Records shown ::

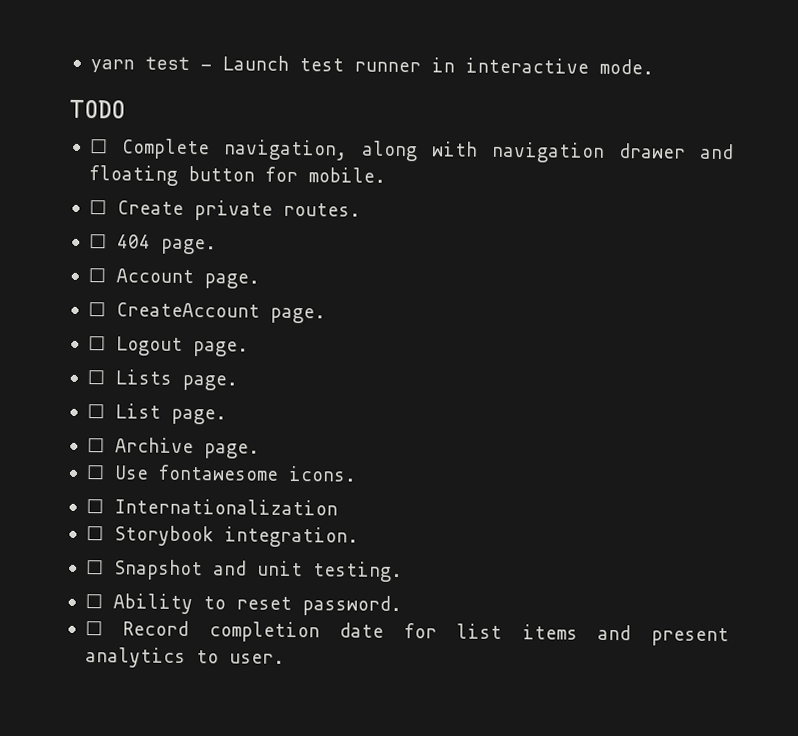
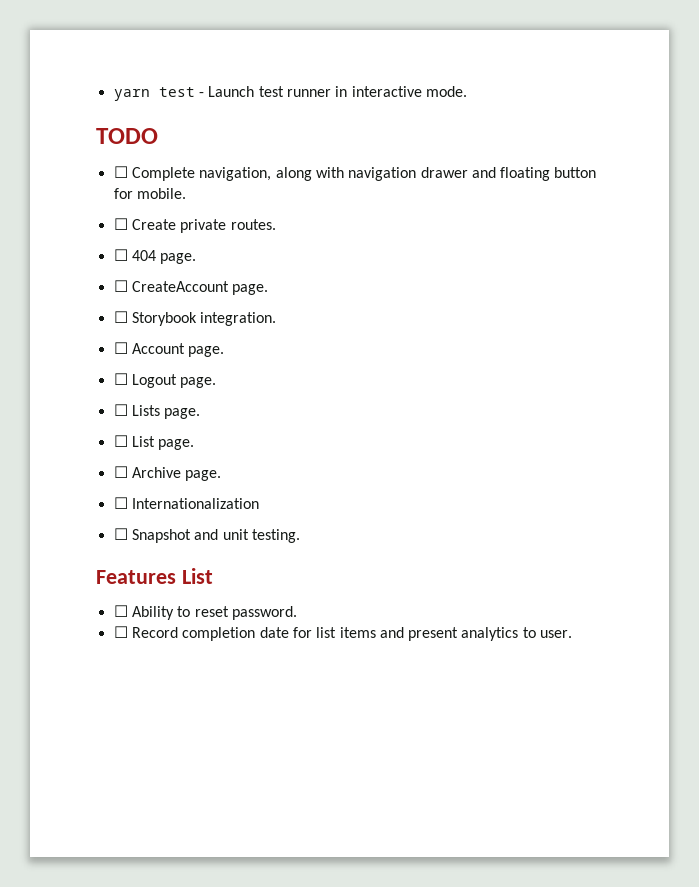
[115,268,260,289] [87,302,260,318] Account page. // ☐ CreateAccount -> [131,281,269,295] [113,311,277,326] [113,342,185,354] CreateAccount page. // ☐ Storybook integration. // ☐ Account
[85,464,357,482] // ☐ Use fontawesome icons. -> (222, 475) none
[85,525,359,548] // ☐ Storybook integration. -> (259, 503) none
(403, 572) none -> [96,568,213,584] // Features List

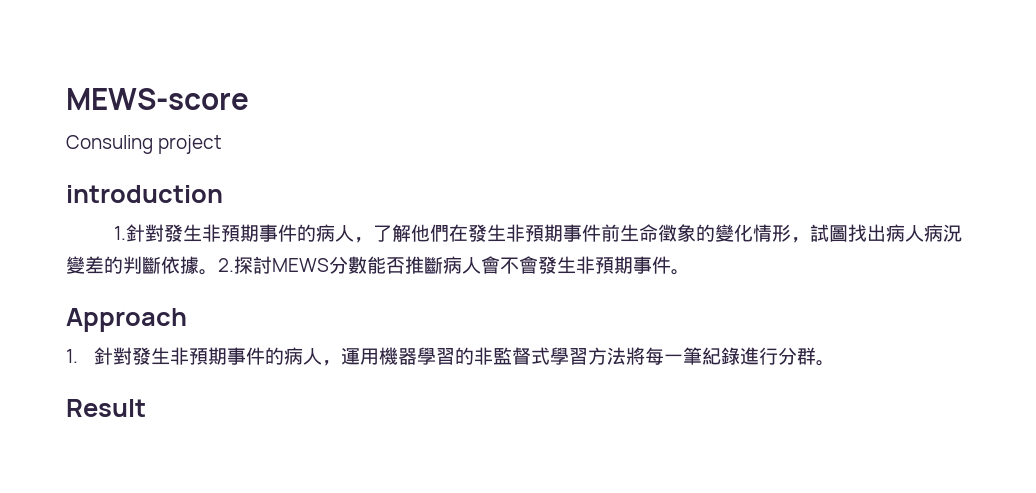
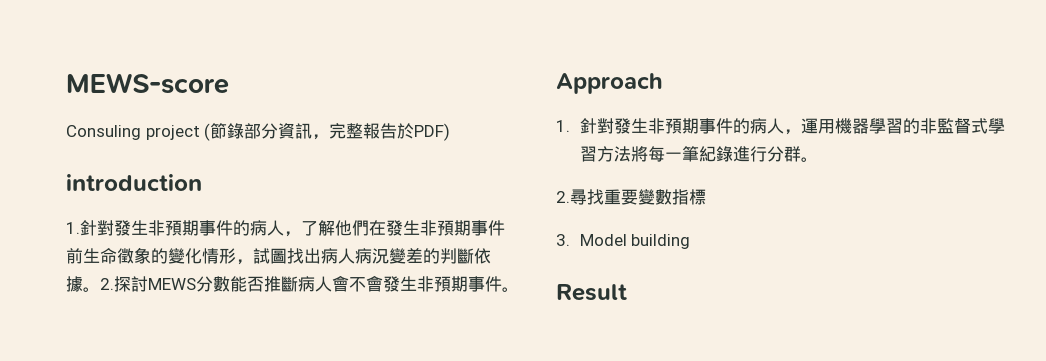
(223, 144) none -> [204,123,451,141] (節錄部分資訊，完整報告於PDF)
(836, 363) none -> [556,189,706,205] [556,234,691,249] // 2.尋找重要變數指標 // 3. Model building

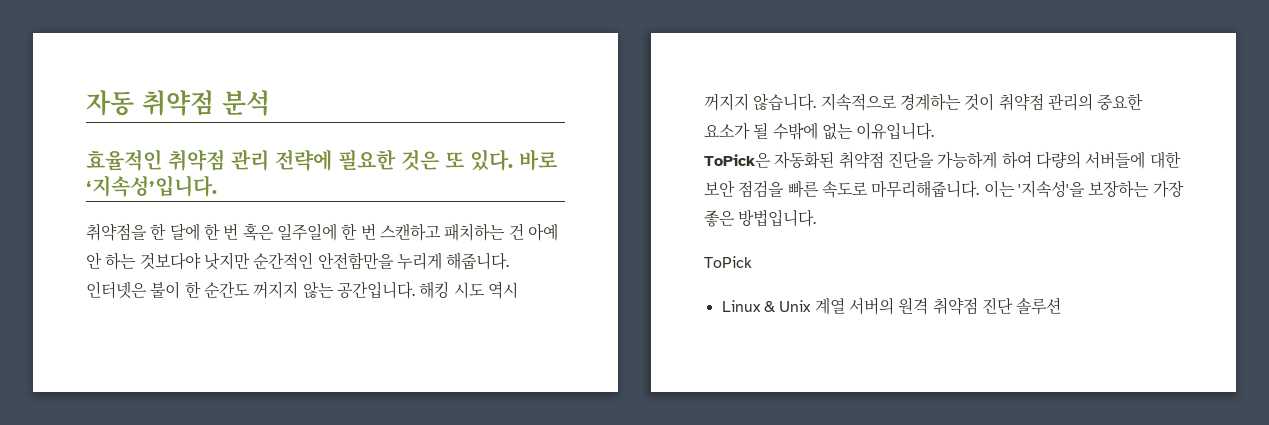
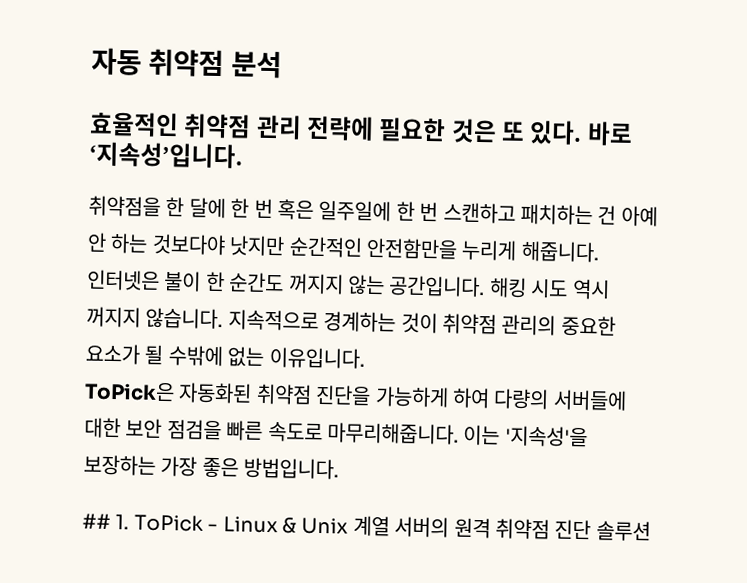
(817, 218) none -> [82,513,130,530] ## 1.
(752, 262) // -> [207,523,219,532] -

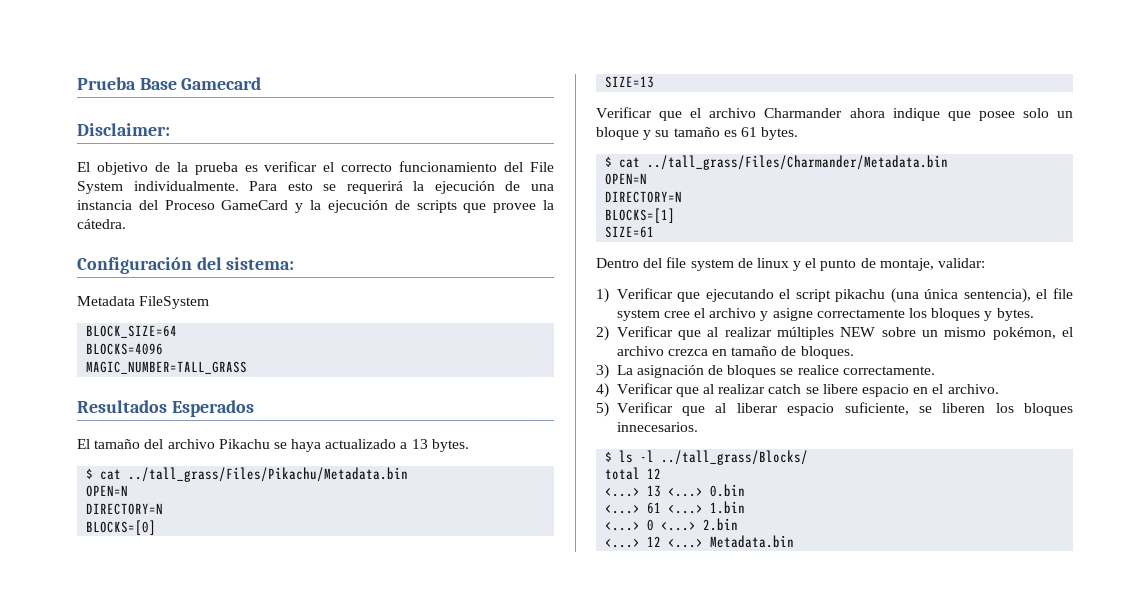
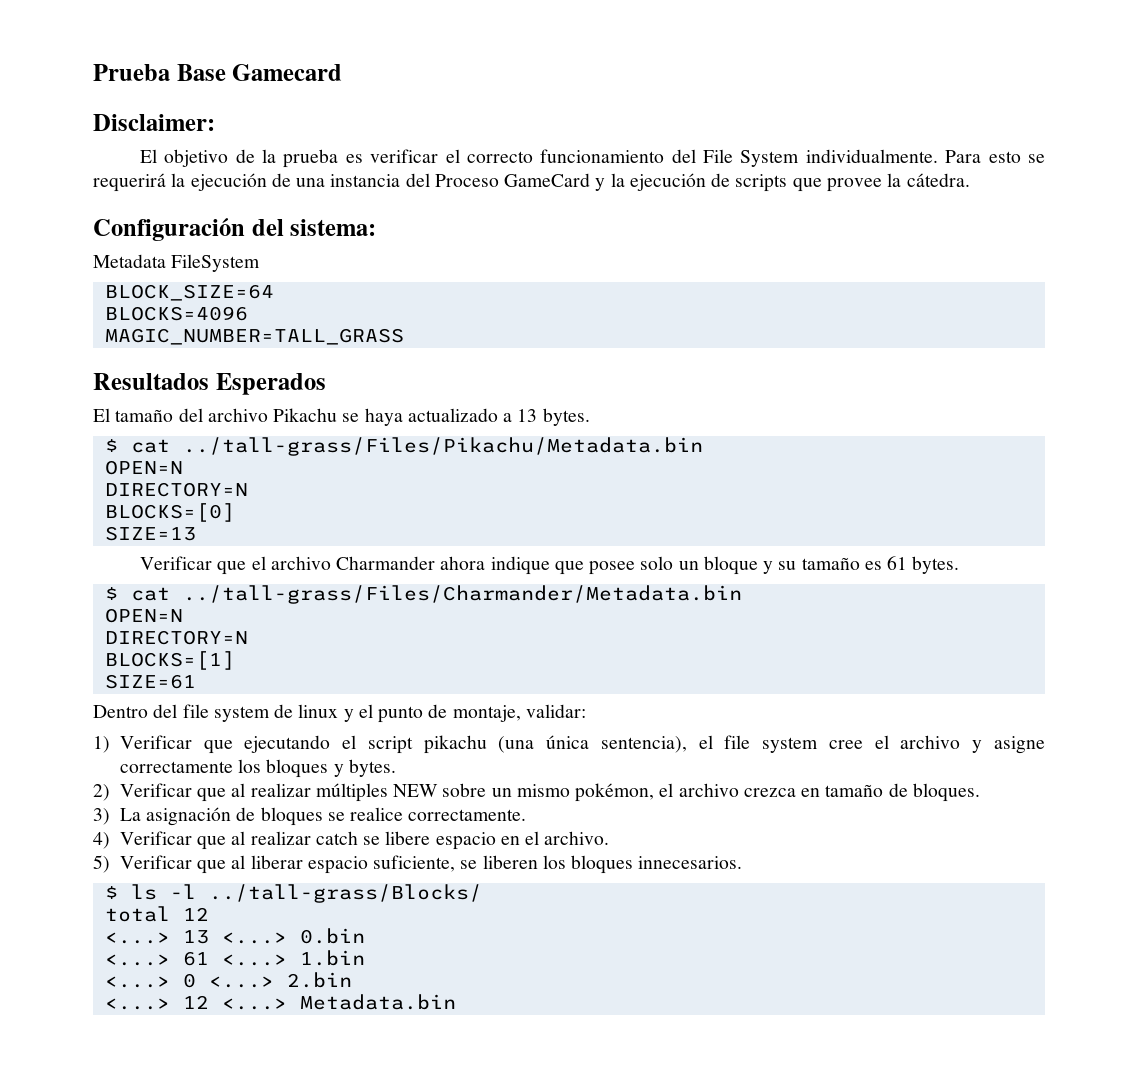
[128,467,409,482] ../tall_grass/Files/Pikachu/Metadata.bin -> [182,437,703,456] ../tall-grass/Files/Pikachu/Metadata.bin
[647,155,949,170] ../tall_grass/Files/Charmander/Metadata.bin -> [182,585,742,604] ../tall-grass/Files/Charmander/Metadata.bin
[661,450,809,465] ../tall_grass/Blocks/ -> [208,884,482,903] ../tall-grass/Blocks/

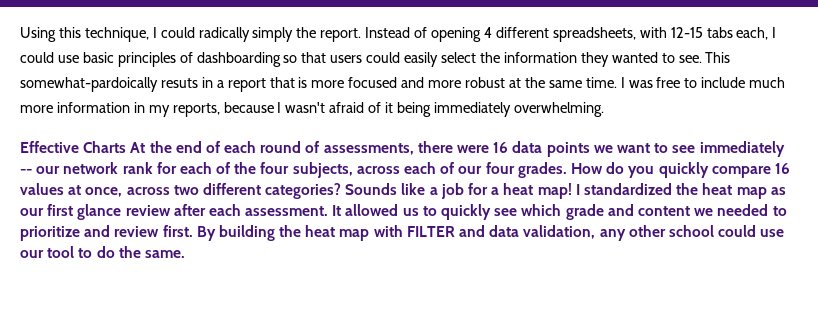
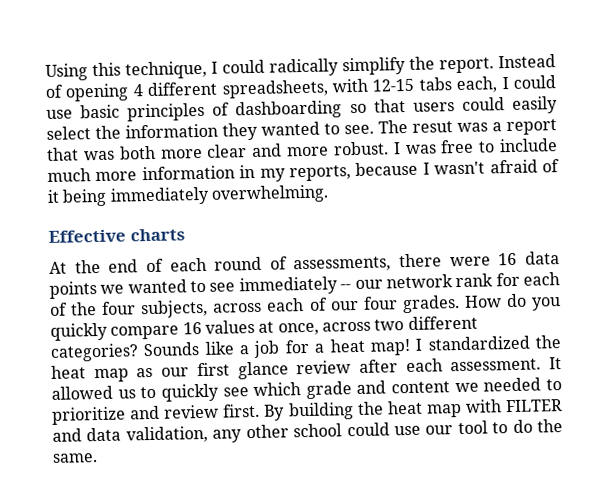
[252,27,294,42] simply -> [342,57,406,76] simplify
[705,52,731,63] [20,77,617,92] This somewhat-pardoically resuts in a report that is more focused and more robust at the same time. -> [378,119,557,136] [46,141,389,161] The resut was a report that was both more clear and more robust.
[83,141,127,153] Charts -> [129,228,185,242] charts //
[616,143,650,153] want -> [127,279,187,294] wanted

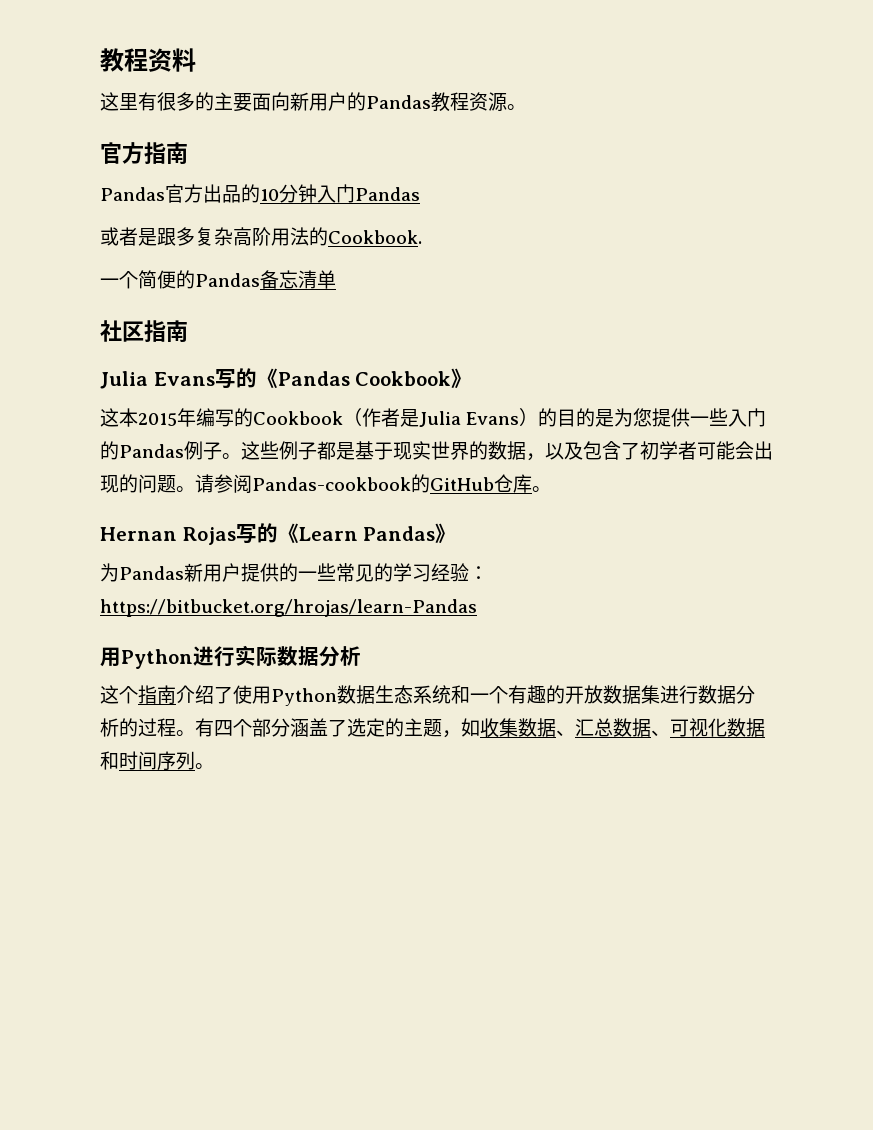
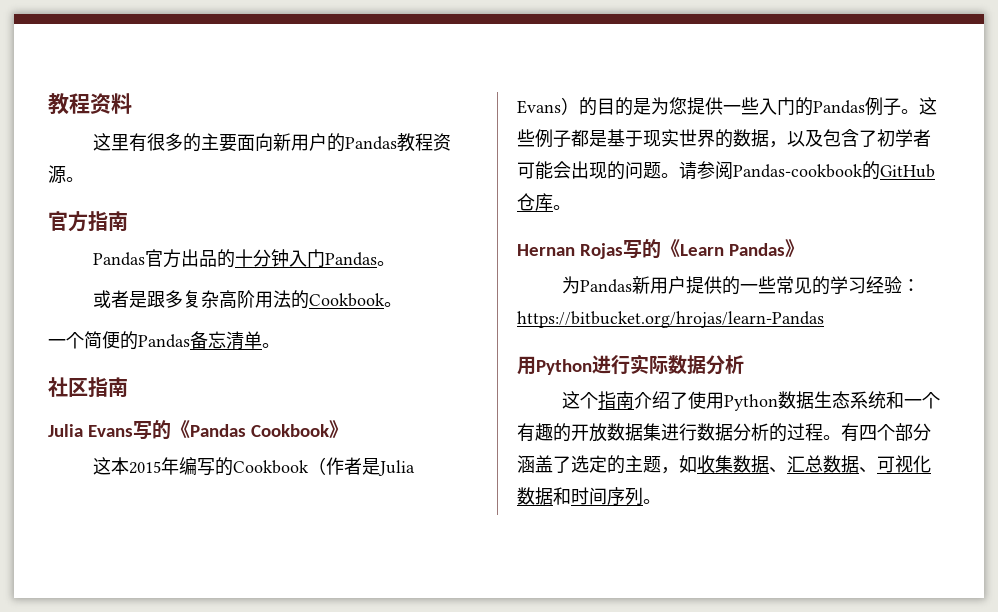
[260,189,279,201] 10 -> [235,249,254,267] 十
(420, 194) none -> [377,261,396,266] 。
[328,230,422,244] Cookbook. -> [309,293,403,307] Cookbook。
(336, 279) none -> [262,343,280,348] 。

What you have to do :: Say how many lines contain "none" in the material above; the number is the whole answer.

Reply to the task :: 8